> _Required work_
Give each line of the records again exactly and omit every picture.

Change detection outputs:
--- --- ---

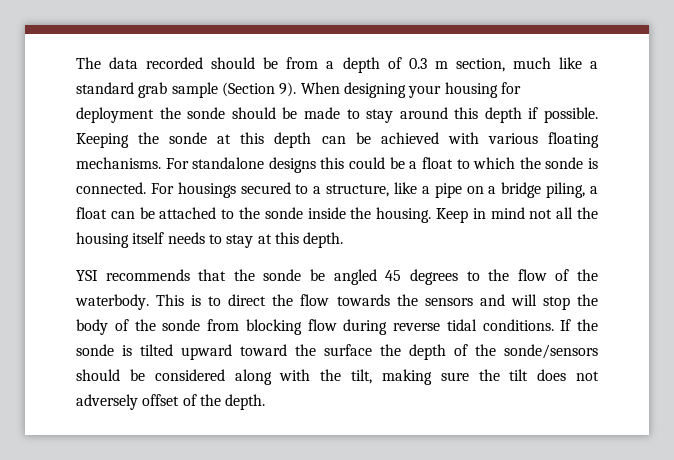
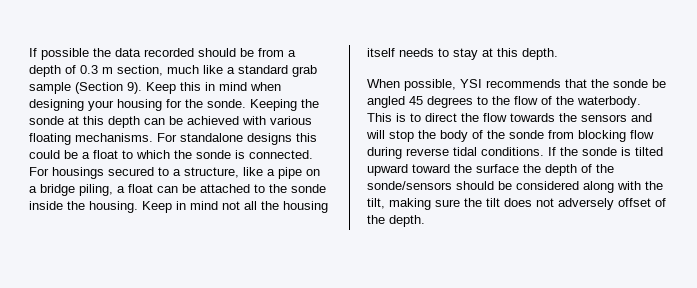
- The data recorded should be from a depth of 0.3 m section, much like a standard grab sample (Section 9).
+ If possible the data recorded should be from a depth of 0.3 m section, much like a standard grab sample (Section 9).
- When designing your housing for deployment the sonde should be made to stay around this depth if possible.
+ Keep this in mind when designing your housing for the sonde.
- YSI recommends that the sonde be angled 45 degrees to the flow of the waterbody.
+ When possible, YSI recommends that the sonde be angled 45 degrees to the flow of the waterbody.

--- --- ---

> _Problem solution_
- The data recorded should be from a depth of 0.3 m section, much like a standard grab sample (Section 9).
+ If possible the data recorded should be from a depth of 0.3 m section, much like a standard grab sample (Section 9).
- When designing your housing for deployment the sonde should be made to stay around this depth if possible.
+ Keep this in mind when designing your housing for the sonde.
- YSI recommends that the sonde be angled 45 degrees to the flow of the waterbody.
+ When possible, YSI recommends that the sonde be angled 45 degrees to the flow of the waterbody.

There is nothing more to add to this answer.